**TASK INSTRUCTIONS**
Every entry below should come back unchanged, except that the pictures are dropped.

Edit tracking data
»»

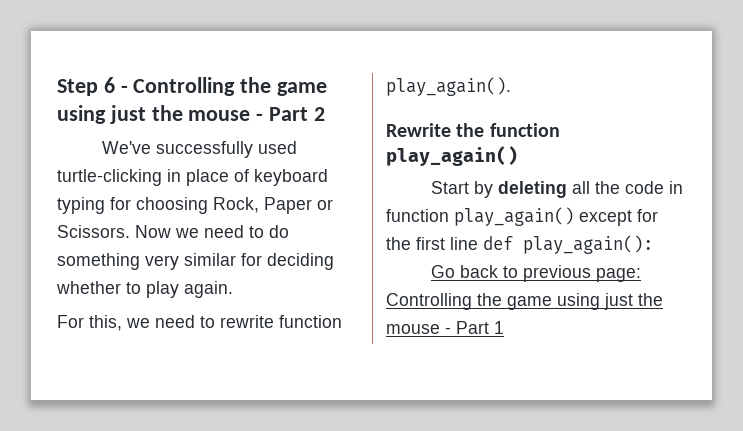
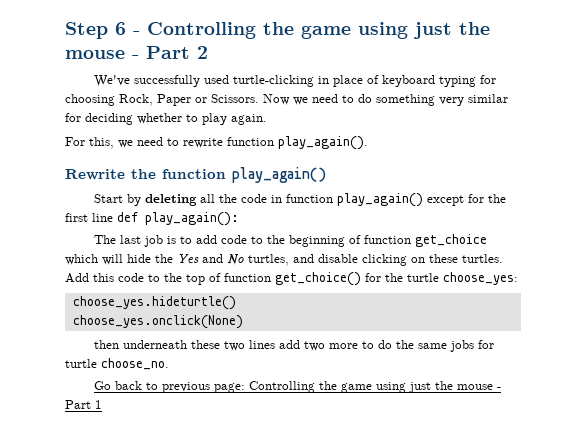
(653, 244) none -> [93,234,487,247] [65,254,503,266] [65,272,518,286] [72,296,236,310] [72,315,243,329] [93,340,494,352] [65,358,169,370] // The last job is to add code to the beginning of function get_choice which will hide the Yes and No turtles, and disable clicking on these turtles. Add this code to the top of function get_choice() for the turtle choose_yes: // choose_yes.hideturtle() // choose_yes.onclick(None) // then underneath these two lines add two more to do the same jobs for turtle choose_no.

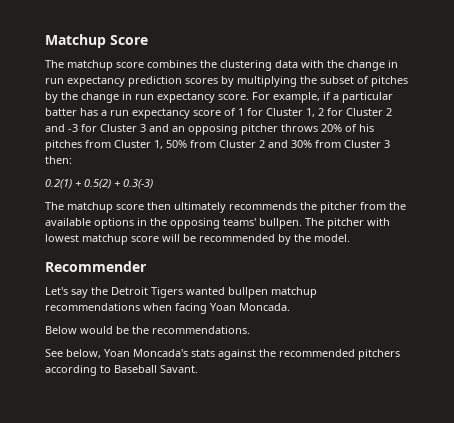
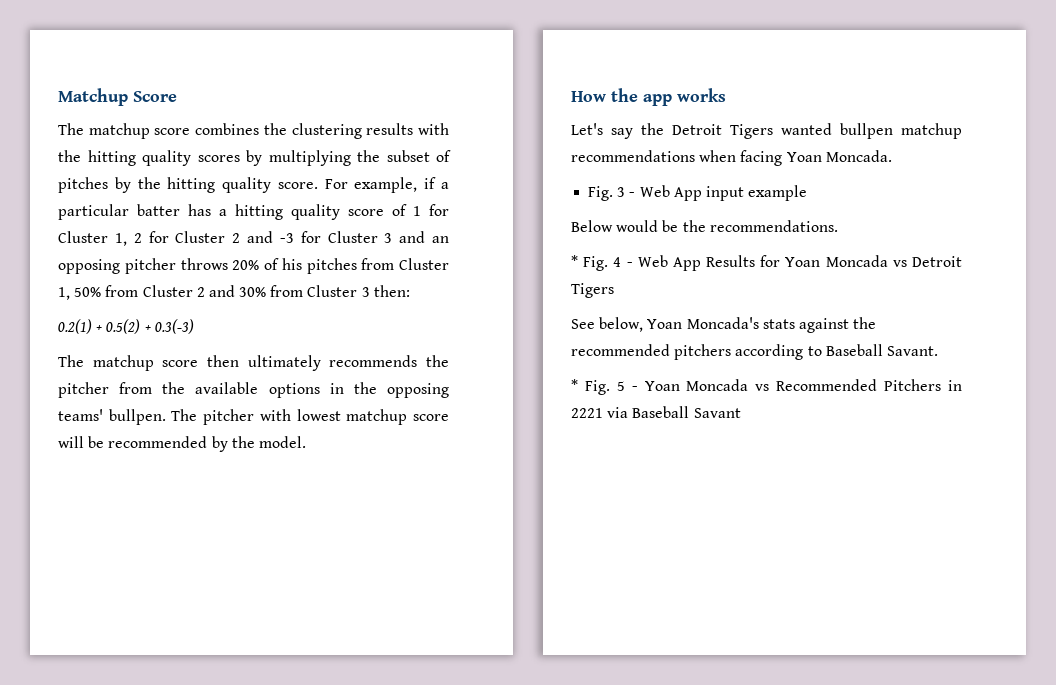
[275,60,298,68] data -> [366,123,414,135] results
[347,60,398,71] [45,76,182,87] change in run expectancy prediction -> [87,150,191,166] hitting quality
[81,92,215,103] change in run expectancy -> [167,177,272,193] hitting quality
[110,108,190,119] run expectancy -> [235,204,340,220] hitting quality
[45,261,147,272] Recommender -> [571,88,726,106] How the app works
(290, 307) none -> [588,185,808,201] // Fig. 3 - Web App input example
(250, 330) none -> [571,255,962,271] [571,283,614,298] // * Fig. 4 - Web App Results for Yoan Moncada vs Detroit Tigers
(198, 369) none -> [571,379,962,395] [571,406,741,418] // * Fig. 5 - Yoan Moncada vs Recommended Pitchers in 2221 via Baseball Savant

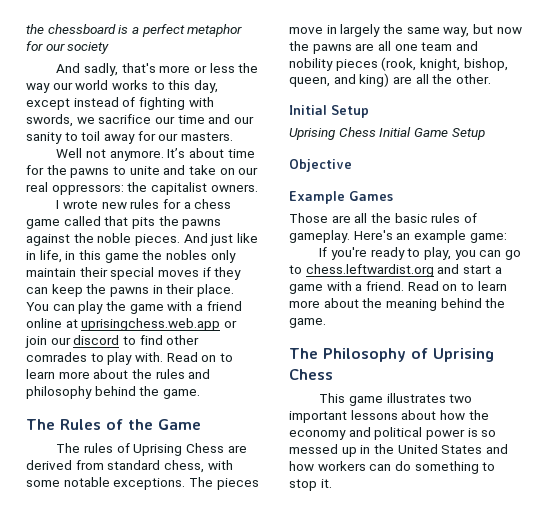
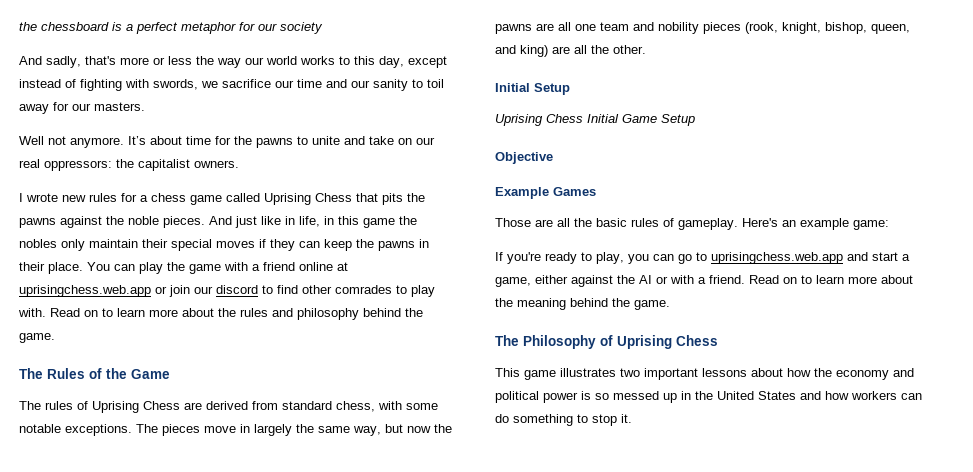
(101, 221) none -> [264,193,352,205] Uprising Chess
[305,264,434,277] chess.leftwardist.org -> [711,252,843,264] uprisingchess.web.app
[289,284,323,294] game -> [495,275,668,287] game, either against the AI or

««

**WORKED SOLUTION**
(653, 244) none -> [93,234,487,247] [65,254,503,266] [65,272,518,286] [72,296,236,310] [72,315,243,329] [93,340,494,352] [65,358,169,370] // The last job is to add code to the beginning of function get_choice which will hide the Yes and No turtles, and disable clicking on these turtles. Add this code to the top of function get_choice() for the turtle choose_yes: // choose_yes.hideturtle() // choose_yes.onclick(None) // then underneath these two lines add two more to do the same jobs for turtle choose_no.

[275,60,298,68] data -> [366,123,414,135] results
[347,60,398,71] [45,76,182,87] change in run expectancy prediction -> [87,150,191,166] hitting quality
[81,92,215,103] change in run expectancy -> [167,177,272,193] hitting quality
[110,108,190,119] run expectancy -> [235,204,340,220] hitting quality
[45,261,147,272] Recommender -> [571,88,726,106] How the app works
(290, 307) none -> [588,185,808,201] // Fig. 3 - Web App input example
(250, 330) none -> [571,255,962,271] [571,283,614,298] // * Fig. 4 - Web App Results for Yoan Moncada vs Detroit Tigers
(198, 369) none -> [571,379,962,395] [571,406,741,418] // * Fig. 5 - Yoan Moncada vs Recommended Pitchers in 2221 via Baseball Savant

(101, 221) none -> [264,193,352,205] Uprising Chess
[305,264,434,277] chess.leftwardist.org -> [711,252,843,264] uprisingchess.web.app
[289,284,323,294] game -> [495,275,668,287] game, either against the AI or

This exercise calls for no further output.